##### EXTRACTED DATA
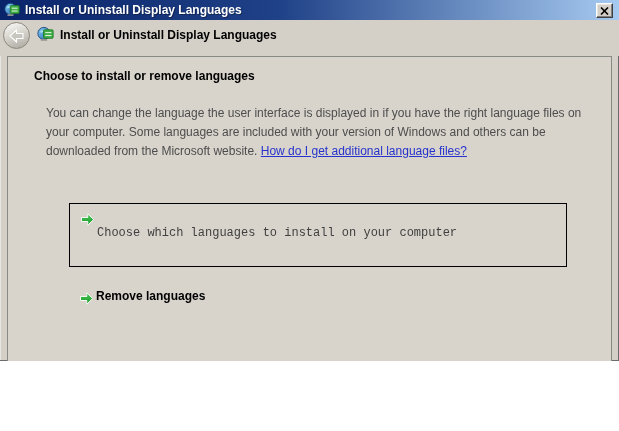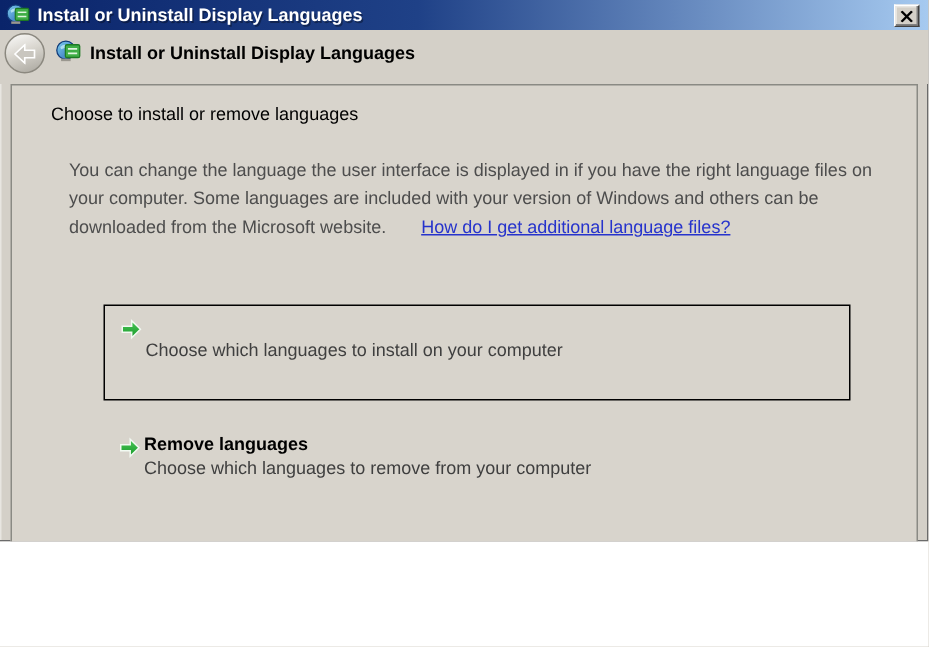--- a/index.html
+++ b/index.html
@@ -87,7 +87,7 @@
   .heading {
     position: absolute;
     left: 26px; top: 12px;
-    font-weight: normal;
+    font-weight: bold;
     font-size: 12px;
     color: #000;
     white-space: nowrap;

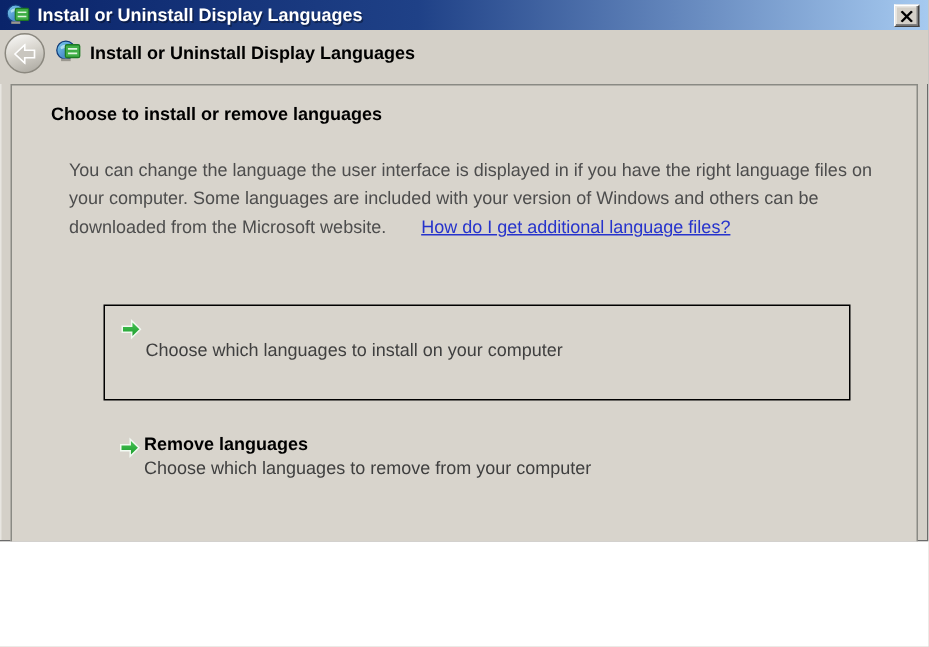--- a/index.html
+++ b/index.html
@@ -104,7 +104,6 @@
     color: #2633cc;
     text-decoration: underline;
     cursor: pointer;
-    margin-left: 20px;
   }
 
   

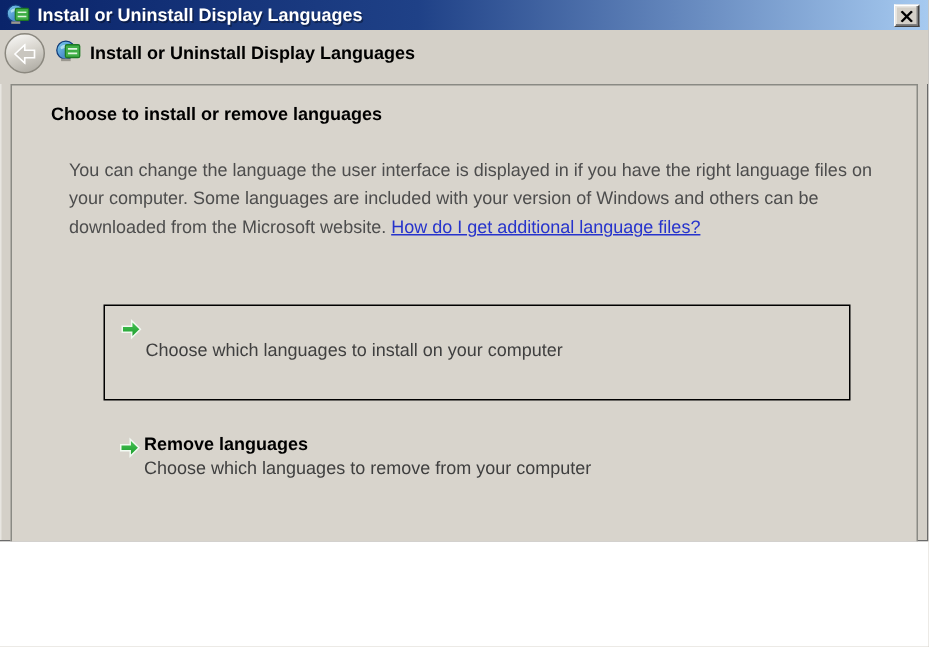--- a/index.html
+++ b/index.html
@@ -138,7 +138,7 @@
     color: #3f3f3f;
     white-space: nowrap;
   }
-  .opt-install .cmd-desc { top: 22px; }
+  .opt-install .cmd-desc { top: 22px; font-family: Liberation Mono, monospace; }
   .opt-remove  .cmd-desc { top: 20px; }
 
   

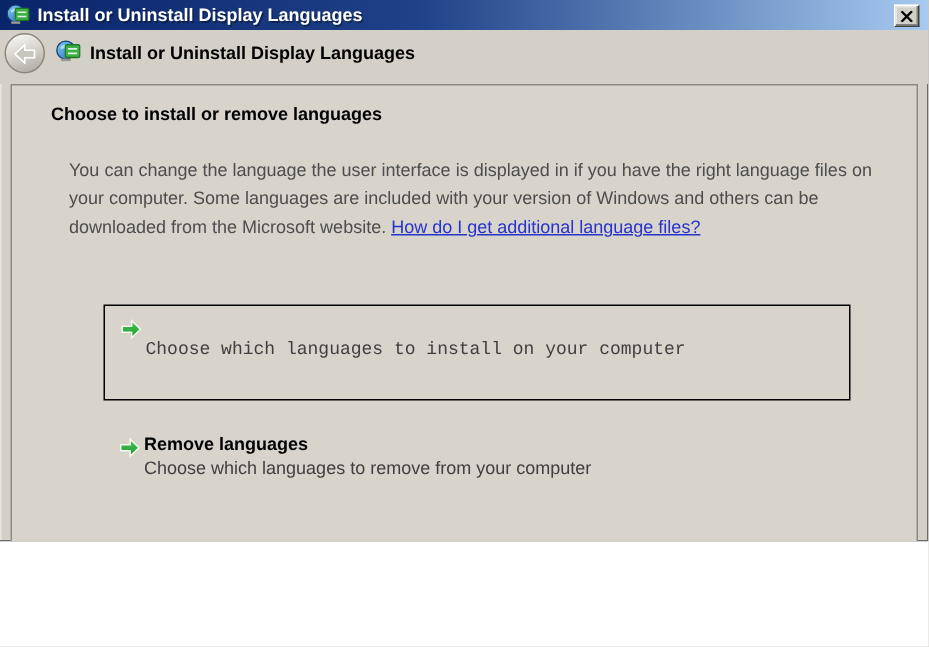--- a/index.html
+++ b/index.html
@@ -238,7 +238,6 @@
         <path d="M1.5 5.5 H7.8 V1.8 L13.6 7.5 L7.8 13.2 V9.5 H1.5 Z" fill="url(#ga2)" stroke="#f2faf2" stroke-width="1"></path>
       </svg>
       <div class="cmd-title">Remove languages</div>
-      <div class="cmd-desc">Choose which languages to remove from your computer</div>
     </div>
   </div>
 

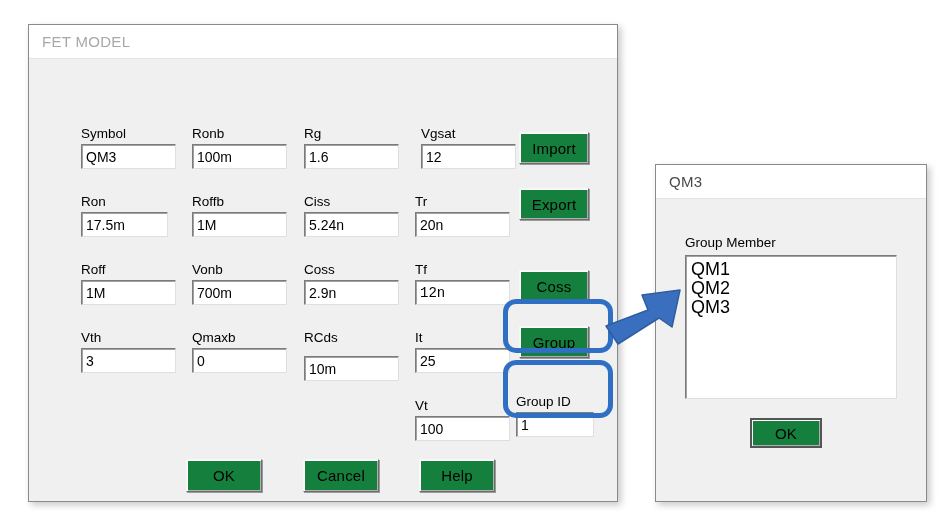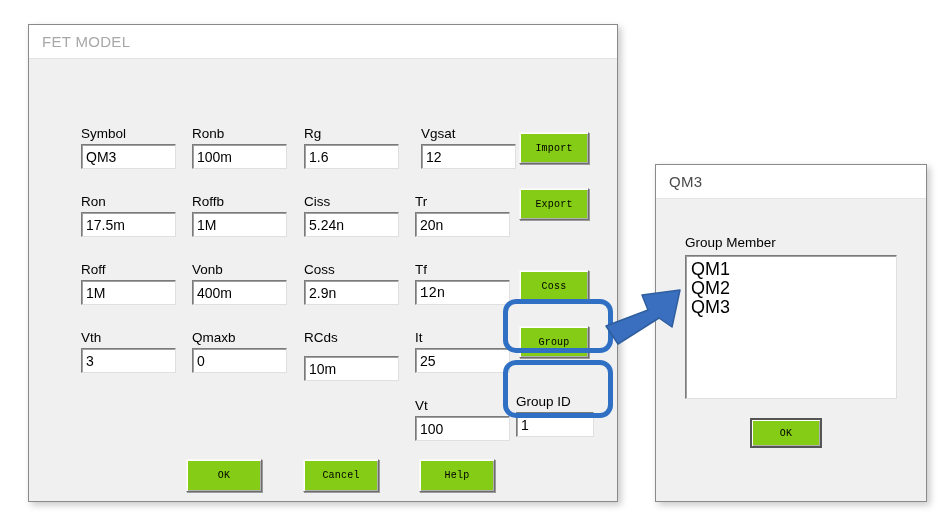--- a/index.html
+++ b/index.html
@@ -79,16 +79,16 @@
   .btn {
     position: absolute;
     box-sizing: border-box;
-    background: #84cc16;
+    background: #15803d;
     border: 1px solid;
     border-color: #f7f7f7 #6d6d6d #6d6d6d #f7f7f7;
     box-shadow: inset 1px 1px 0 #ffffff, inset -1px -1px 0 #b0b0b0, 1px 1px 0 #9a9a9a;
-    font-size: 10px;
+    font-size: 15px;
     color: #000;
     display: flex;
     align-items: center;
     justify-content: center;
-    font-family: Liberation Mono, monospace;
+    font-family: Liberation Sans, sans-serif;
     cursor: default;
     letter-spacing: 0.2px;
   }

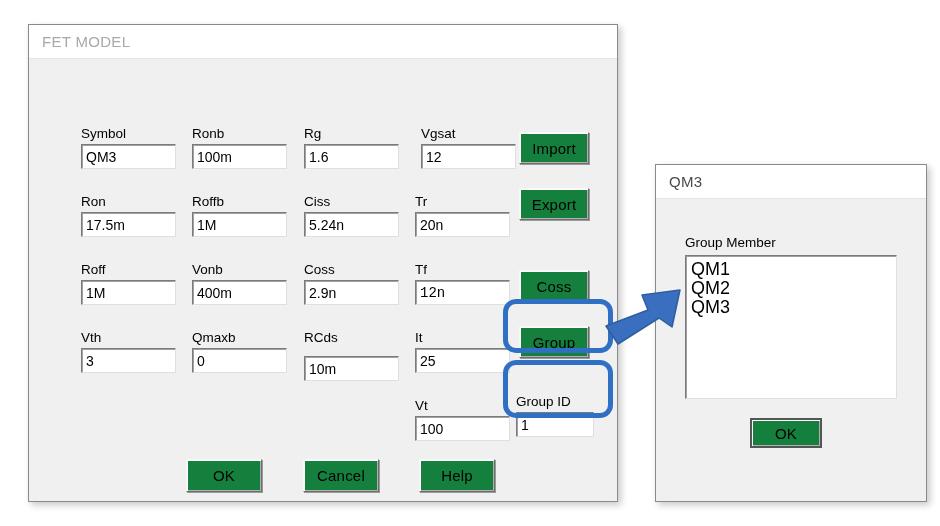--- a/index.html
+++ b/index.html
@@ -149,7 +149,7 @@
         </div>
         <div class="field" style="left: 52px; top: 134px;">
           <div class="field-label">Ron</div>
-          <div class="field-input" style="width: 95px; margin-top: 2px;">17.5m</div>
+          <div class="field-input" style="width: 87px; margin-top: 2px;">17.5m</div>
         </div>
         <div class="field" style="left: 52px; top: 202px;">
           <div class="field-label">Roff</div>

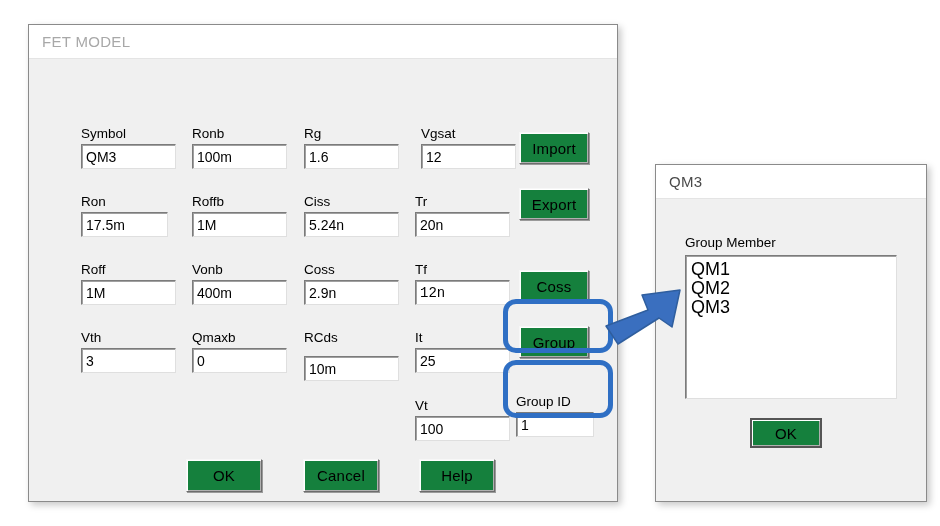--- a/index.html
+++ b/index.html
@@ -169,7 +169,7 @@
         </div>
         <div class="field" style="left: 163px; top: 202px;">
           <div class="field-label">Vonb</div>
-          <div class="field-input" style="width: 95px; margin-top: 2px;">400m</div>
+          <div class="field-input" style="width: 95px; margin-top: 2px;">700m</div>
         </div>
         <div class="field" style="left: 163px; top: 270px;">
           <div class="field-label">Qmaxb</div>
##########
* **INSTRUCTIONS TO FOLLOW**: Search the data above for the word "Mono", then gather each line in which it appears.

* **ANSWER SECTION**:
+  .opt-install .cmd-desc { top: 22px; font-family: Liberation Mono, monospace; }
-    font-family: Liberation Mono, monospace;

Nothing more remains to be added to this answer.